Copy each line that includes the string "ВВЕДЕН" from the material into your answer.

- - - - -

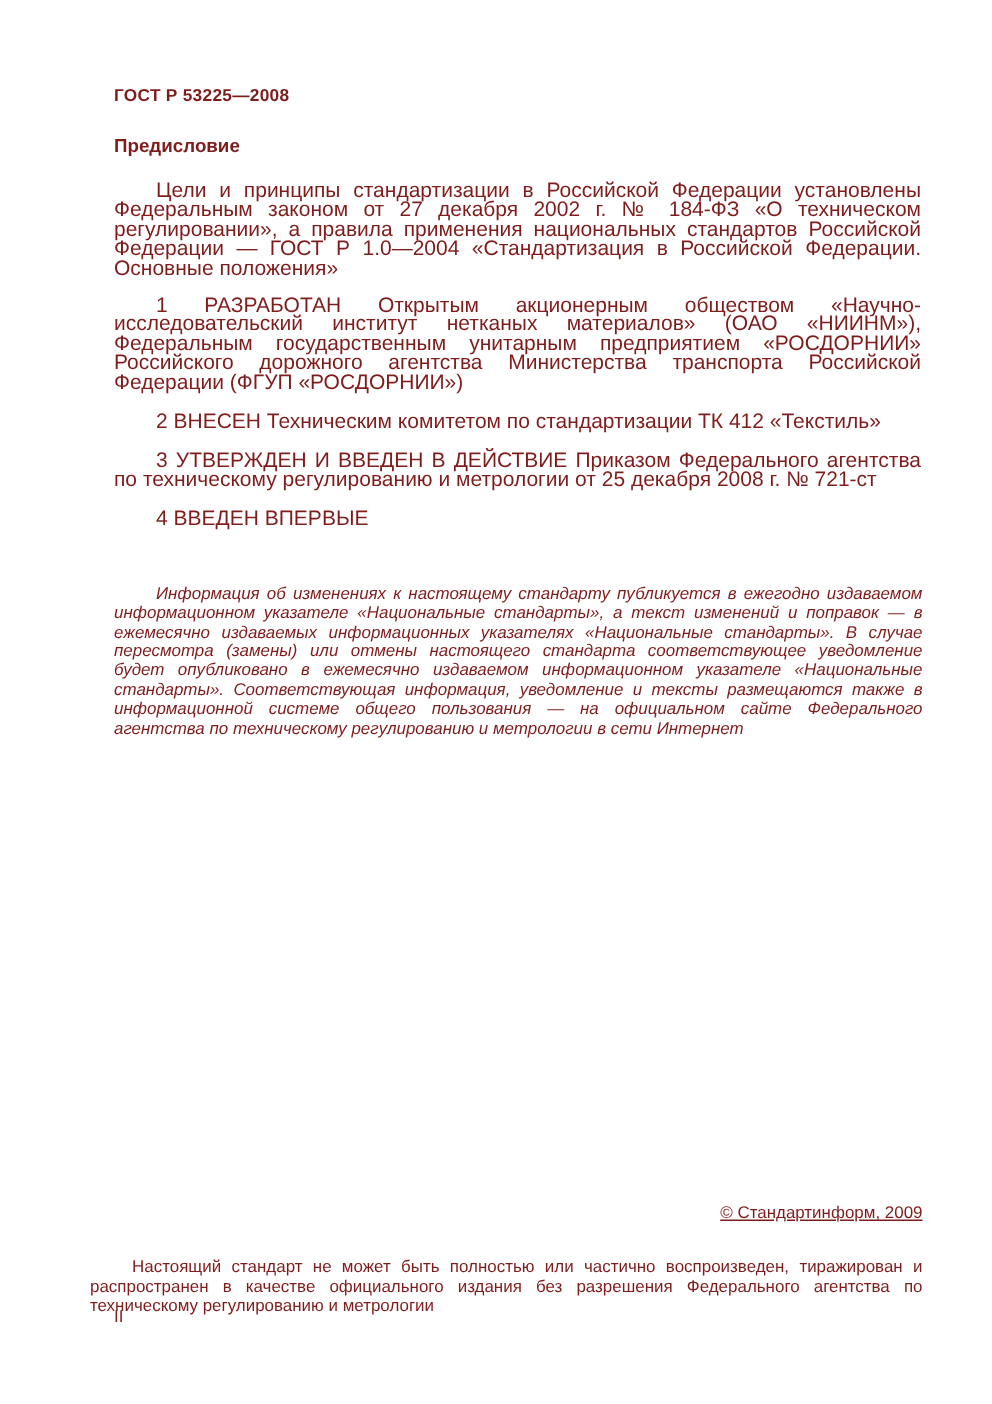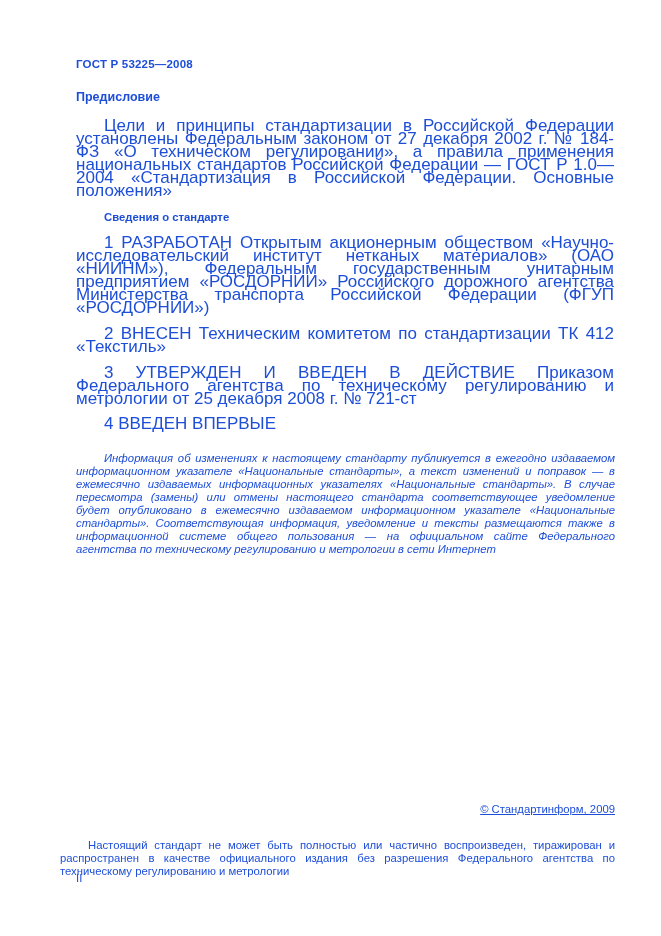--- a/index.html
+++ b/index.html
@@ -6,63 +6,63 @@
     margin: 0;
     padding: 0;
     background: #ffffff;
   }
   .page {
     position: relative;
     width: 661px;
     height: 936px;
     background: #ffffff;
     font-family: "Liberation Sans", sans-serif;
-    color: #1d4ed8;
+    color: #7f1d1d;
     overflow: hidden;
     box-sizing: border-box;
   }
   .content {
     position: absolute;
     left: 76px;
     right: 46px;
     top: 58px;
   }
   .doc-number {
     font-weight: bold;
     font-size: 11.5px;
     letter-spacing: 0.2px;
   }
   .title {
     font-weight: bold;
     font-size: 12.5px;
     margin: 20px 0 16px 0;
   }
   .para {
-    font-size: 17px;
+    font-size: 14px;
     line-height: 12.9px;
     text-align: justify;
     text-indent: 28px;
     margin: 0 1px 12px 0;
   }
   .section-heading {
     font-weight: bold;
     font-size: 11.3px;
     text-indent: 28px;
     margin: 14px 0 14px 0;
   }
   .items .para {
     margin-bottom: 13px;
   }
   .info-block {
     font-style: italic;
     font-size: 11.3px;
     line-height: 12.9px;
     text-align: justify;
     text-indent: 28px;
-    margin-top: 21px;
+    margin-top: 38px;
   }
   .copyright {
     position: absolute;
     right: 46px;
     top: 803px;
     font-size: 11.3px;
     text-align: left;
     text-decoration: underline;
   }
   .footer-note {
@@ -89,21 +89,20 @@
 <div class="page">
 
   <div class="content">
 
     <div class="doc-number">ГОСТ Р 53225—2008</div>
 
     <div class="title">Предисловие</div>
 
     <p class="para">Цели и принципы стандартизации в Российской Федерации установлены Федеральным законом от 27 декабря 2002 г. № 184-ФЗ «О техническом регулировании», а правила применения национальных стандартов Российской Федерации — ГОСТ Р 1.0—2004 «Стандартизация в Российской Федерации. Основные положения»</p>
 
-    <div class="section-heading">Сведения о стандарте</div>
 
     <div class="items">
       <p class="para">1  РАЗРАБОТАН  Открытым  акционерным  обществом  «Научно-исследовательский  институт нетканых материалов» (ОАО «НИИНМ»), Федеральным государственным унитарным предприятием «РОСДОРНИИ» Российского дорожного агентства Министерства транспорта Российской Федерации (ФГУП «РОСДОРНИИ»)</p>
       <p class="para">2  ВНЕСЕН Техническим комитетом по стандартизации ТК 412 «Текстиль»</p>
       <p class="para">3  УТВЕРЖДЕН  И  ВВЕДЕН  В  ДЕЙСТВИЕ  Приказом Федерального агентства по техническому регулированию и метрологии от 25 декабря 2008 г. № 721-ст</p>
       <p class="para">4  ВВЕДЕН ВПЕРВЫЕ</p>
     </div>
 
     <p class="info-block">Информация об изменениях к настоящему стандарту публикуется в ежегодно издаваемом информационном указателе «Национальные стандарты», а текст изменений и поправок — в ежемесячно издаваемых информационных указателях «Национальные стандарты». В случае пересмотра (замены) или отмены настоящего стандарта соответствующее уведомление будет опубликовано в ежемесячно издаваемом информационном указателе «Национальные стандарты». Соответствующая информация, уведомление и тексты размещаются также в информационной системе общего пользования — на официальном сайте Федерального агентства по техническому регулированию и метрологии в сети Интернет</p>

- - - - -

FINAL ANSWER -
       <p class="para">3  УТВЕРЖДЕН  И  ВВЕДЕН  В  ДЕЙСТВИЕ  Приказом Федерального агентства по техническому регулированию и метрологии от 25 декабря 2008 г. № 721-ст</p>
       <p class="para">4  ВВЕДЕН ВПЕРВЫЕ</p>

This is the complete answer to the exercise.